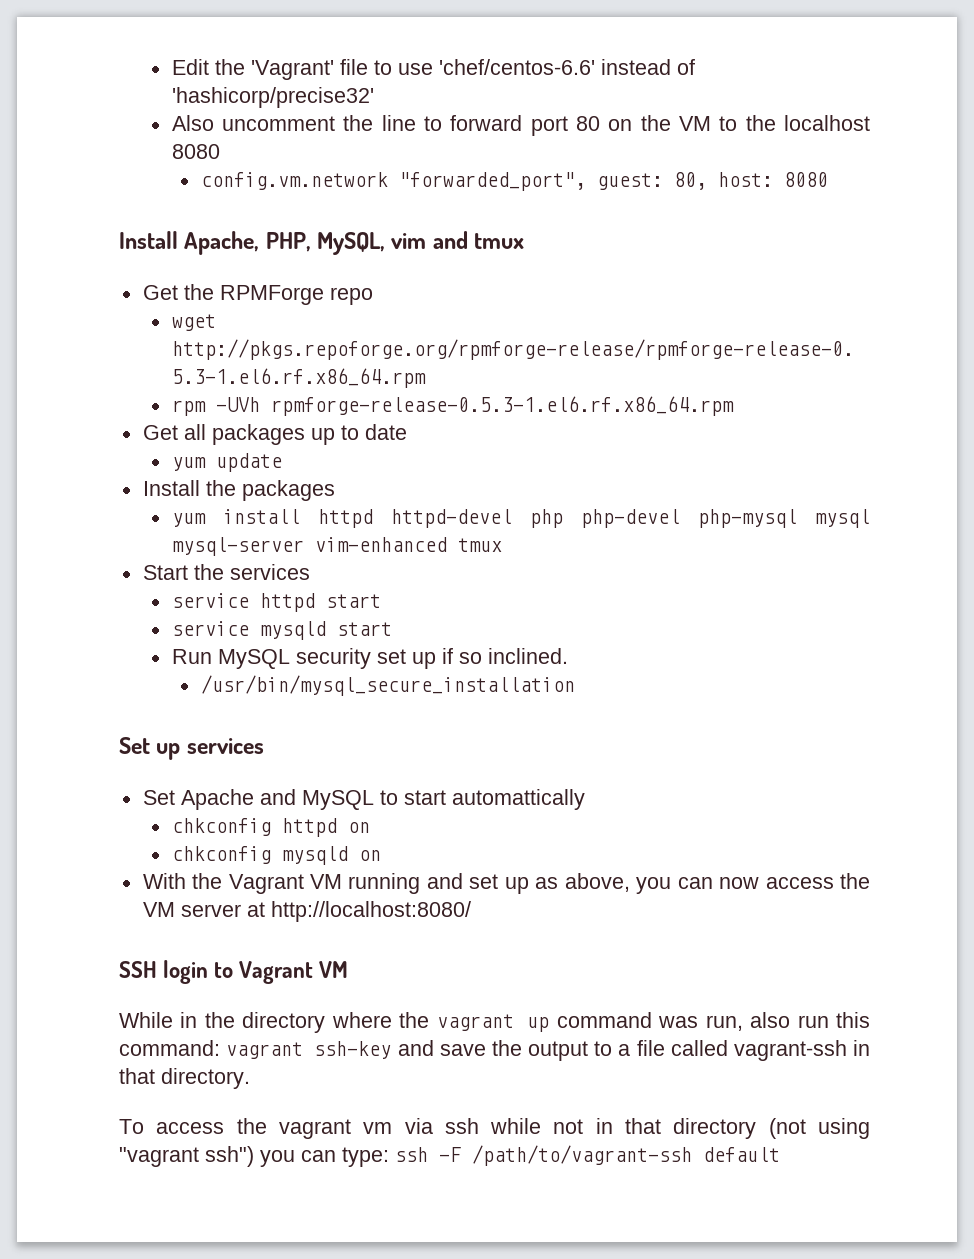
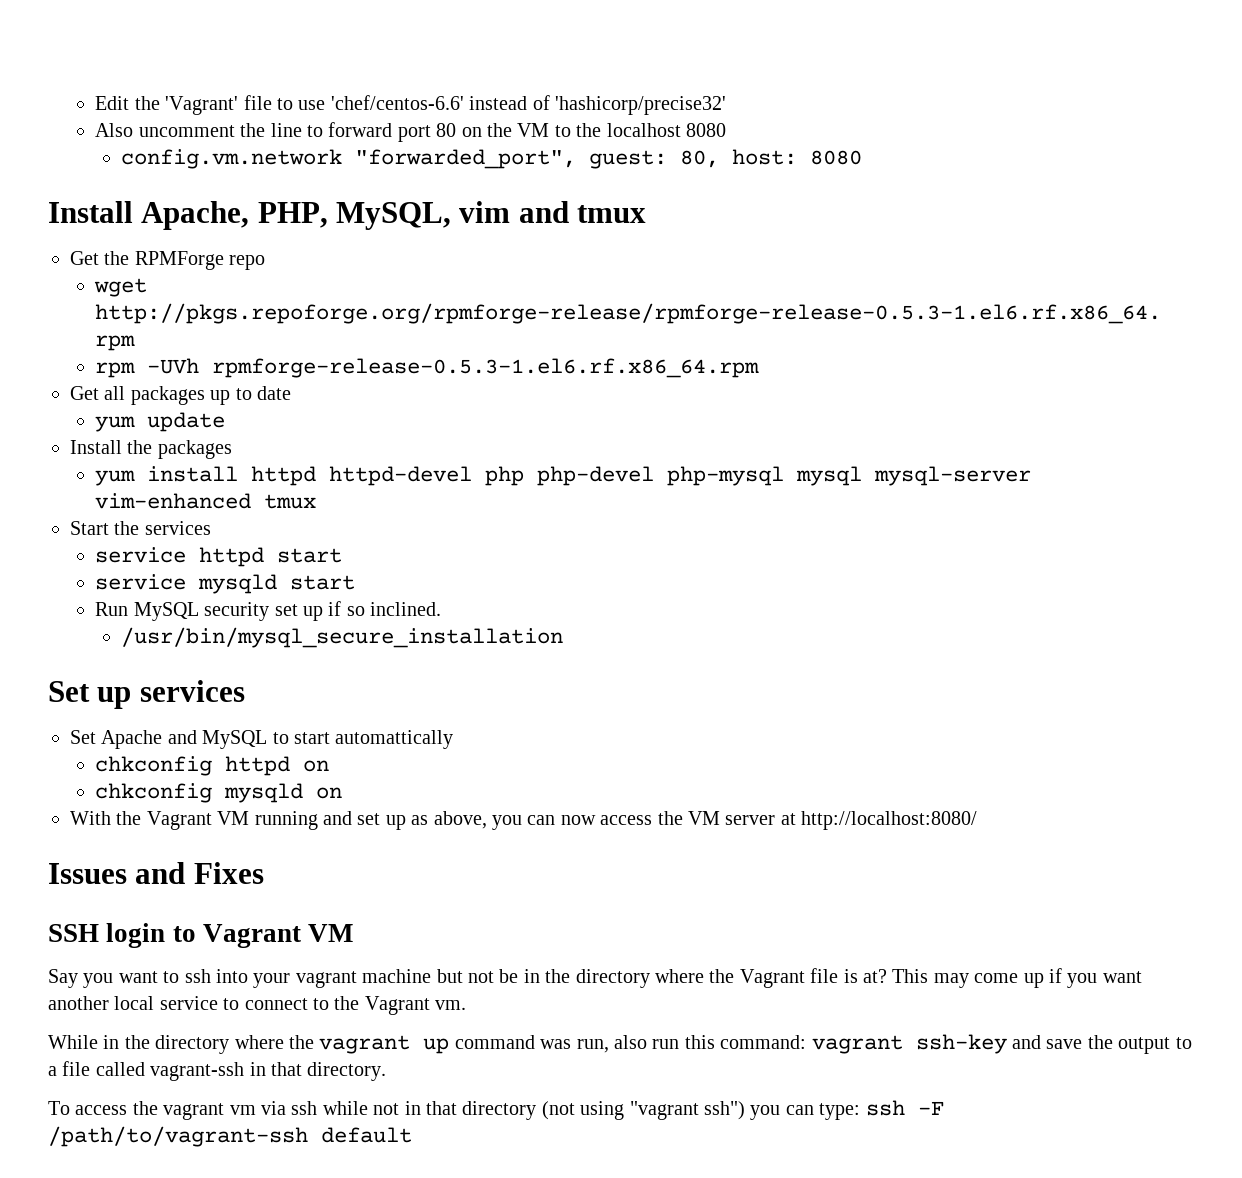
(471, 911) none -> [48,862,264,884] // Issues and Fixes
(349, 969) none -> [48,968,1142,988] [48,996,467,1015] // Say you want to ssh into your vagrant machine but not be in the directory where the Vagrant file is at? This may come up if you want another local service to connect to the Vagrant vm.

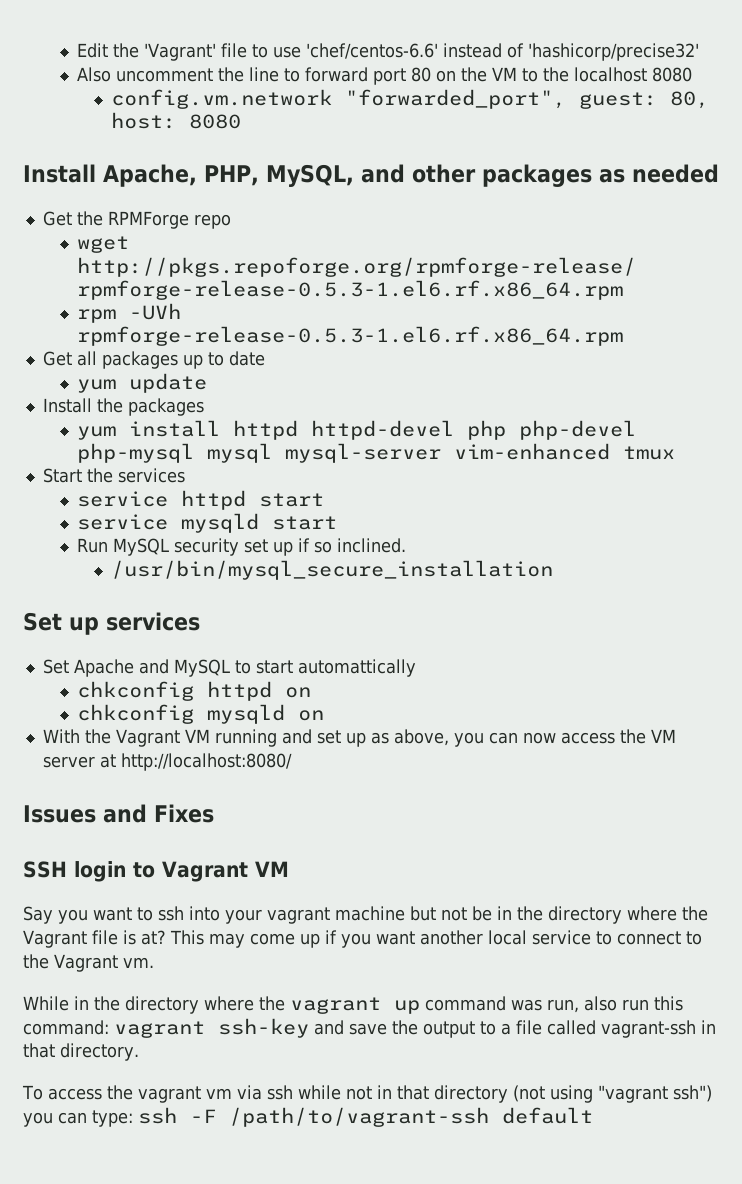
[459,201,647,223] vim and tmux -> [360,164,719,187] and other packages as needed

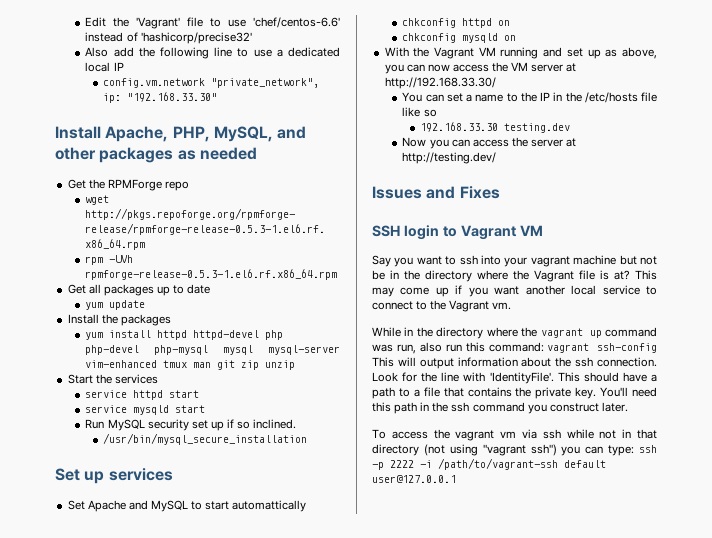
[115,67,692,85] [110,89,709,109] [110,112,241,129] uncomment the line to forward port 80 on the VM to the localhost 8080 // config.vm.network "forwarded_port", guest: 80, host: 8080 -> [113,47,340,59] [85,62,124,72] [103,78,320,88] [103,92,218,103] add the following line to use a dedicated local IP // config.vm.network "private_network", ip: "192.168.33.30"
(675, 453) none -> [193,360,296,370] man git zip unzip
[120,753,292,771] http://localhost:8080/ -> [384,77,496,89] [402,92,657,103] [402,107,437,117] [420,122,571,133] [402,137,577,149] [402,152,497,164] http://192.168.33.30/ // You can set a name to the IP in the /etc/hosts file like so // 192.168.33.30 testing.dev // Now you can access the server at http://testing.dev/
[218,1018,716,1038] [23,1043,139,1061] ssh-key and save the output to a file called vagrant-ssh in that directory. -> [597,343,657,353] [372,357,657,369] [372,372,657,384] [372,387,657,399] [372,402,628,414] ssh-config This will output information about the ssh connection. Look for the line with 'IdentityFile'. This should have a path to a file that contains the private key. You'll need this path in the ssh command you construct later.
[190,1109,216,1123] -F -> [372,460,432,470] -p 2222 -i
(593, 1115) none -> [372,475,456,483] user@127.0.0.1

_ _ _ _

▶ _WHAT YOU WILL DO_: Go back to the records above and write them out exactly, without the pictures.

▶ _RESPONSE BELOW_:
(471, 911) none -> [48,862,264,884] // Issues and Fixes
(349, 969) none -> [48,968,1142,988] [48,996,467,1015] // Say you want to ssh into your vagrant machine but not be in the directory where the Vagrant file is at? This may come up if you want another local service to connect to the Vagrant vm.

[459,201,647,223] vim and tmux -> [360,164,719,187] and other packages as needed

[115,67,692,85] [110,89,709,109] [110,112,241,129] uncomment the line to forward port 80 on the VM to the localhost 8080 // config.vm.network "forwarded_port", guest: 80, host: 8080 -> [113,47,340,59] [85,62,124,72] [103,78,320,88] [103,92,218,103] add the following line to use a dedicated local IP // config.vm.network "private_network", ip: "192.168.33.30"
(675, 453) none -> [193,360,296,370] man git zip unzip
[120,753,292,771] http://localhost:8080/ -> [384,77,496,89] [402,92,657,103] [402,107,437,117] [420,122,571,133] [402,137,577,149] [402,152,497,164] http://192.168.33.30/ // You can set a name to the IP in the /etc/hosts file like so // 192.168.33.30 testing.dev // Now you can access the server at http://testing.dev/
[218,1018,716,1038] [23,1043,139,1061] ssh-key and save the output to a file called vagrant-ssh in that directory. -> [597,343,657,353] [372,357,657,369] [372,372,657,384] [372,387,657,399] [372,402,628,414] ssh-config This will output information about the ssh connection. Look for the line with 'IdentityFile'. This should have a path to a file that contains the private key. You'll need this path in the ssh command you construct later.
[190,1109,216,1123] -F -> [372,460,432,470] -p 2222 -i
(593, 1115) none -> [372,475,456,483] user@127.0.0.1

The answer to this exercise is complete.